What is required » Report only how many lines of the records contain the word "margin".

########################################

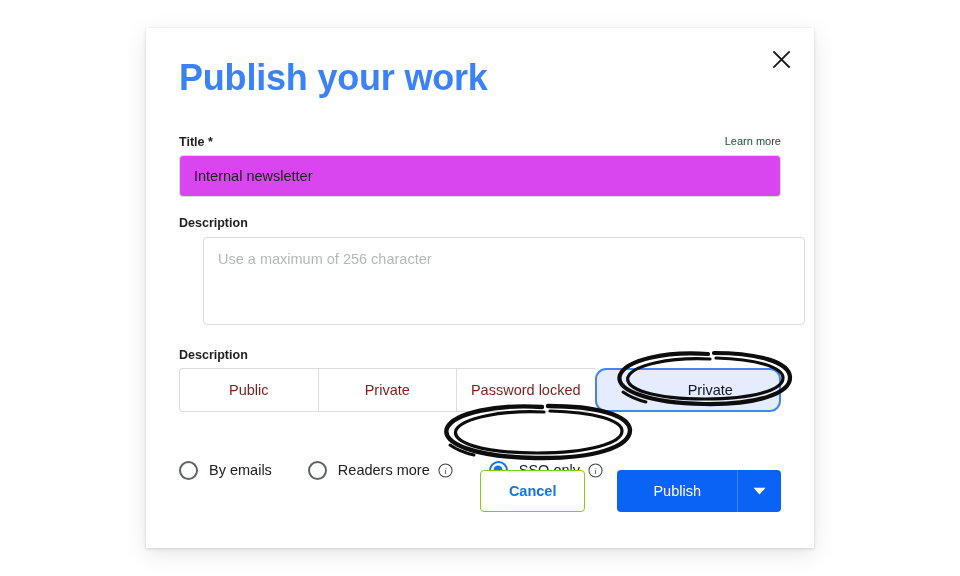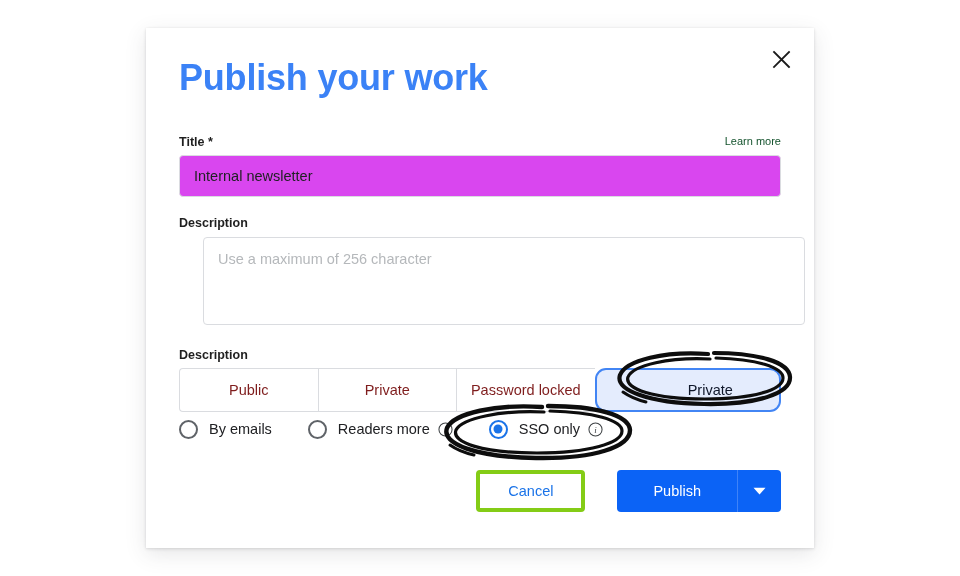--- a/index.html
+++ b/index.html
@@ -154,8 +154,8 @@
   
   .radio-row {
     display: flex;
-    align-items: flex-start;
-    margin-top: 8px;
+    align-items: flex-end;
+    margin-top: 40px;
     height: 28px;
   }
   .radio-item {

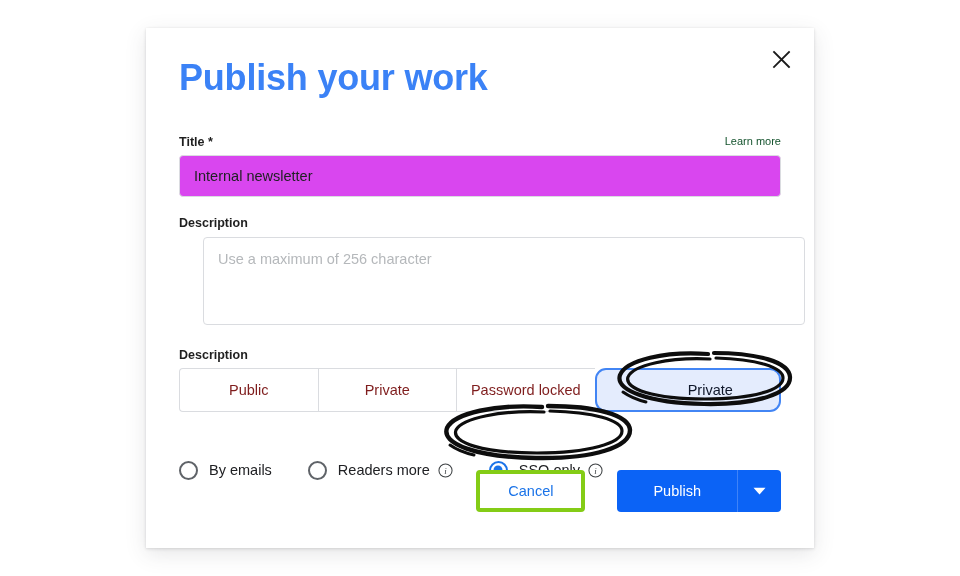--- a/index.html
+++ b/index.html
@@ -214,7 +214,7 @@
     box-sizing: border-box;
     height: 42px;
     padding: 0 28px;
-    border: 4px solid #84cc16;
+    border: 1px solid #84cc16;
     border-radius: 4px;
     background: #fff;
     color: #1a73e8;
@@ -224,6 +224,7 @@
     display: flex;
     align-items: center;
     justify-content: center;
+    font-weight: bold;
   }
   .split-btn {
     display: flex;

########################################

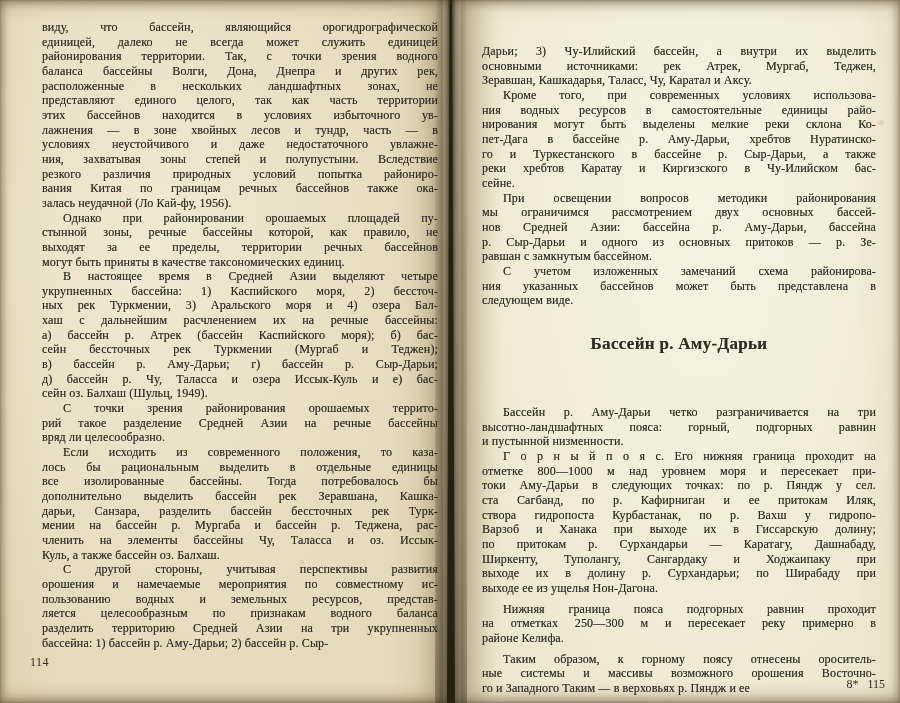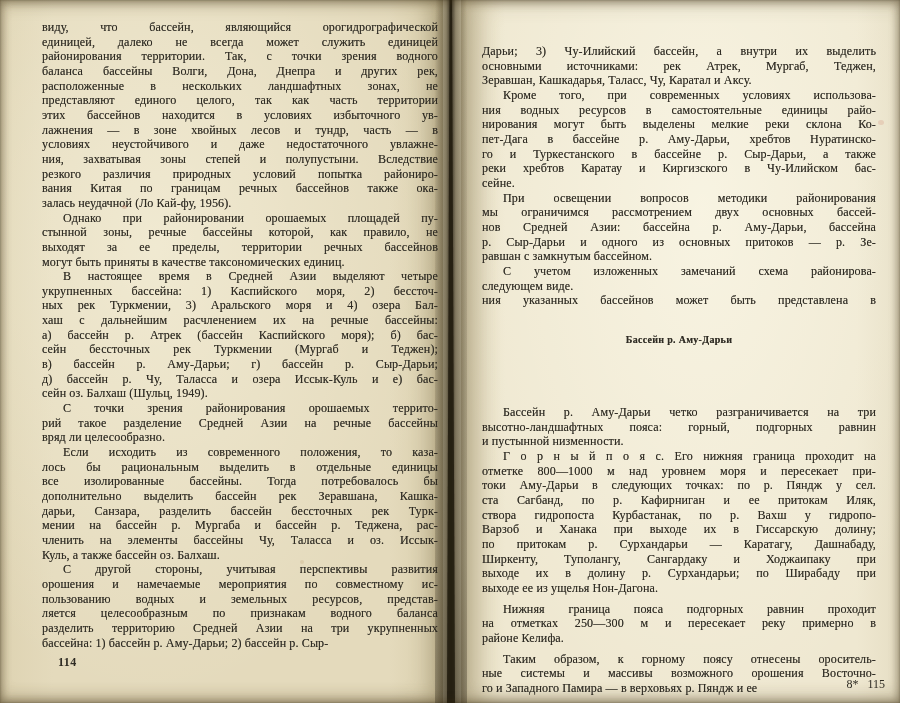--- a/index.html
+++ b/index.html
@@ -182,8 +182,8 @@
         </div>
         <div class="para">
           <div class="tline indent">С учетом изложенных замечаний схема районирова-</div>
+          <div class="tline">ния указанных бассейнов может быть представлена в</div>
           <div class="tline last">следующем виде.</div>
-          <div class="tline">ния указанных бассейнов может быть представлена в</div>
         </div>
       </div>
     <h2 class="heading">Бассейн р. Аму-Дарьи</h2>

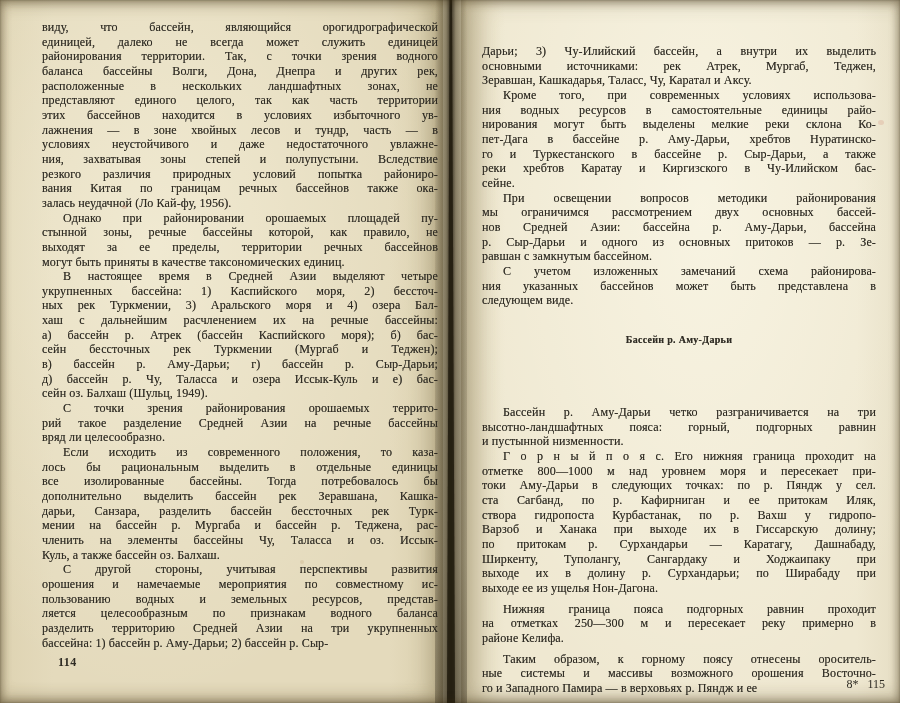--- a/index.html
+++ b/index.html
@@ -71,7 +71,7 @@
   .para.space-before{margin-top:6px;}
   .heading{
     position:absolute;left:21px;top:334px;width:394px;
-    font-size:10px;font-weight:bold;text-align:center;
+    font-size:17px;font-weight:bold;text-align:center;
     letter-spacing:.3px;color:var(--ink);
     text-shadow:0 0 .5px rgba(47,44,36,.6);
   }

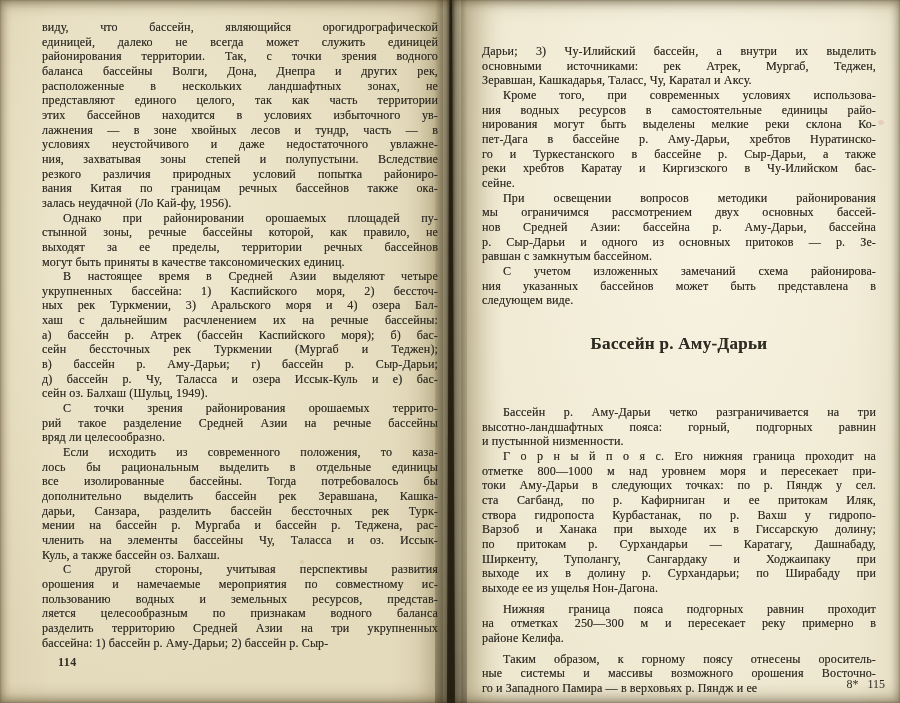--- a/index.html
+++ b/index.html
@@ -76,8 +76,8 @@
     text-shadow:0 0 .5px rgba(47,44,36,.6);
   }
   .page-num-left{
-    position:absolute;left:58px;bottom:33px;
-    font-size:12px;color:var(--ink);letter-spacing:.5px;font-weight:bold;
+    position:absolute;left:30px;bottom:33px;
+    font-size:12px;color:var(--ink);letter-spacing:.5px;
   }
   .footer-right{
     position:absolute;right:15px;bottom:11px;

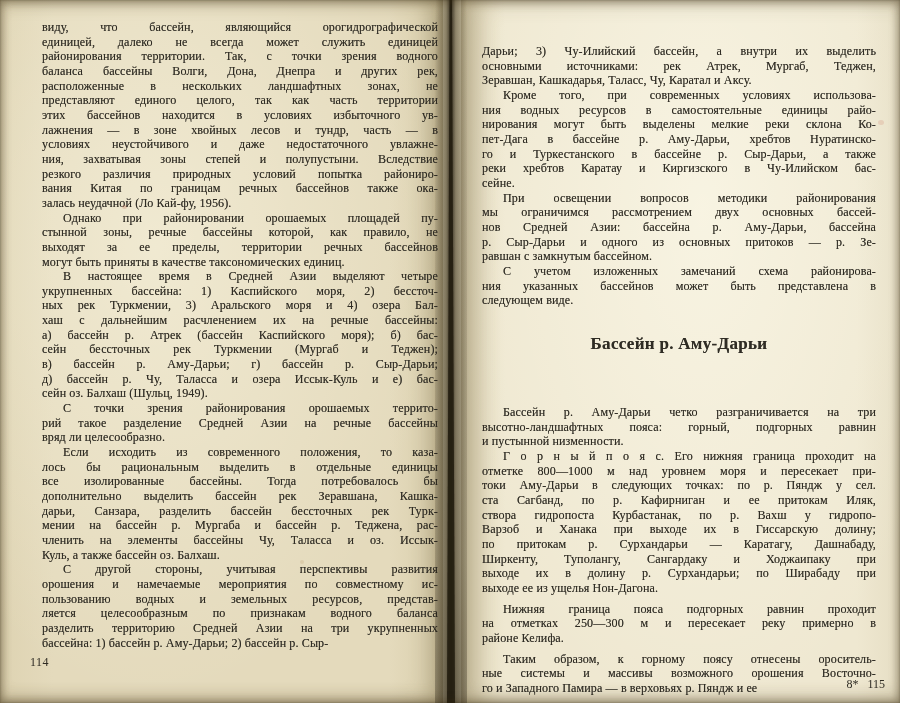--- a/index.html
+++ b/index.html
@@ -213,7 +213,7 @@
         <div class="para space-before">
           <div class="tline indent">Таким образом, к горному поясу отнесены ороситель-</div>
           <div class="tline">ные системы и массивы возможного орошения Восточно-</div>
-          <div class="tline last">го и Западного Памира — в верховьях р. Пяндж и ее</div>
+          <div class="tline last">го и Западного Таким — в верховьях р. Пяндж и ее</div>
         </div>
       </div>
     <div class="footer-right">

########################################

Solved problem » 3